Pacheco Fire: Day 13

The information in this post comes from InciWeb.

Since 8 days ago, this fire has grown to “10,250 acres” at 55% containment, with 455 personnel on hand.  A very large change is that its growth potential is viewed as “low,” while its terrain difficulty is still viewed as “extreme.”

The picture below is from InciWeb.

View of Pacheco Fire

July 1, 2011 Posted by | Fire Watch [of Other Places] | , , | Leave a comment

Pacheco Fire: Day 5

This one is in New Mexico.

The information in this post is from InciWeb.
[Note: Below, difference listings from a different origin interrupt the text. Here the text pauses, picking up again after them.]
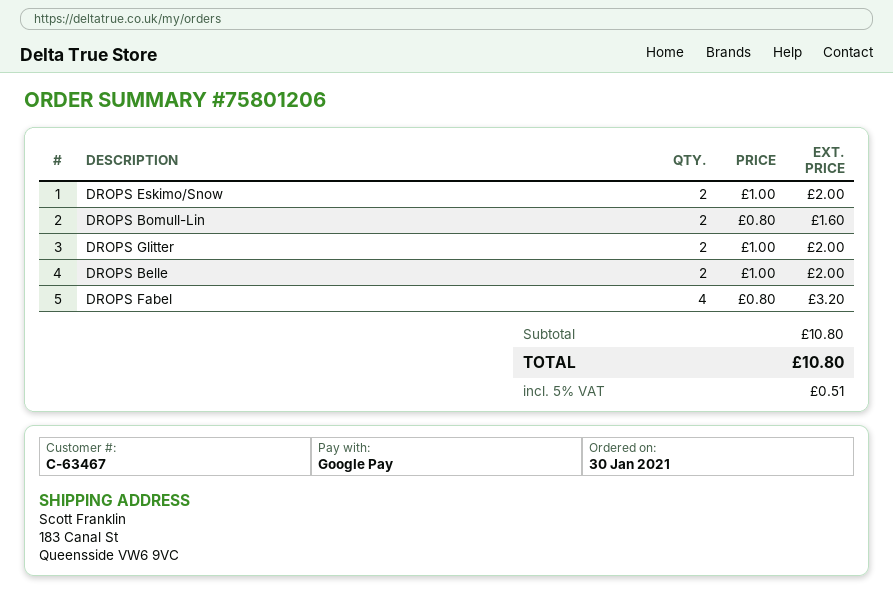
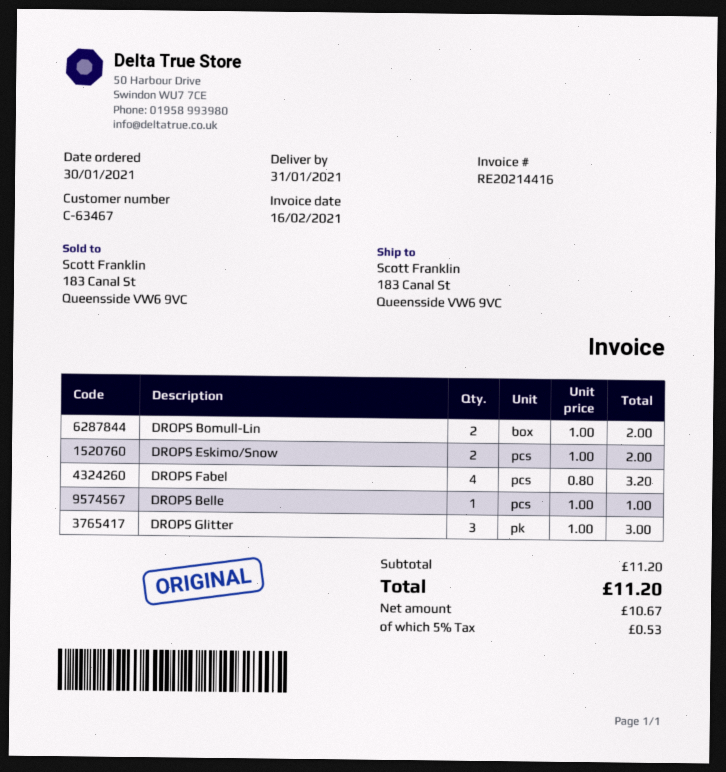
DROPS Bomull-Lin: 2 x 0.80 = 1.60 -> 2 x 1.00 = 2.00
DROPS Glitter: 2 x 1.00 = 2.00 -> 3 x 1.00 = 3.00
DROPS Belle: 2 x 1.00 = 2.00 -> 1 x 1.00 = 1.00
subtotal: 10.80 -> 11.20
tax: 5% = 0.51 -> 5% = 0.53
total: 10.80 -> 11.20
Since it began June 18, 2011, it has grown to 5,500 acres and is at 10% containment, with 625 amazing men and women working it.  So far, no towns have been evacuated; however, “New Mexico Route 475, also known as Hyde Park Road, and Artist Road are closed at mile post 9, at the [Santa Fe National] Forest boundary.”  To add, “Forest Service Road 102 to Pacheco Road is also closed.”

The current status of its potential to grow, along with its terrain difficulty, is at extreme making it harder to combat.

Some good news is that, according to the picture below from InciWeb, since its most destructive day on June 20, 2011, the growth of the fire has decreased.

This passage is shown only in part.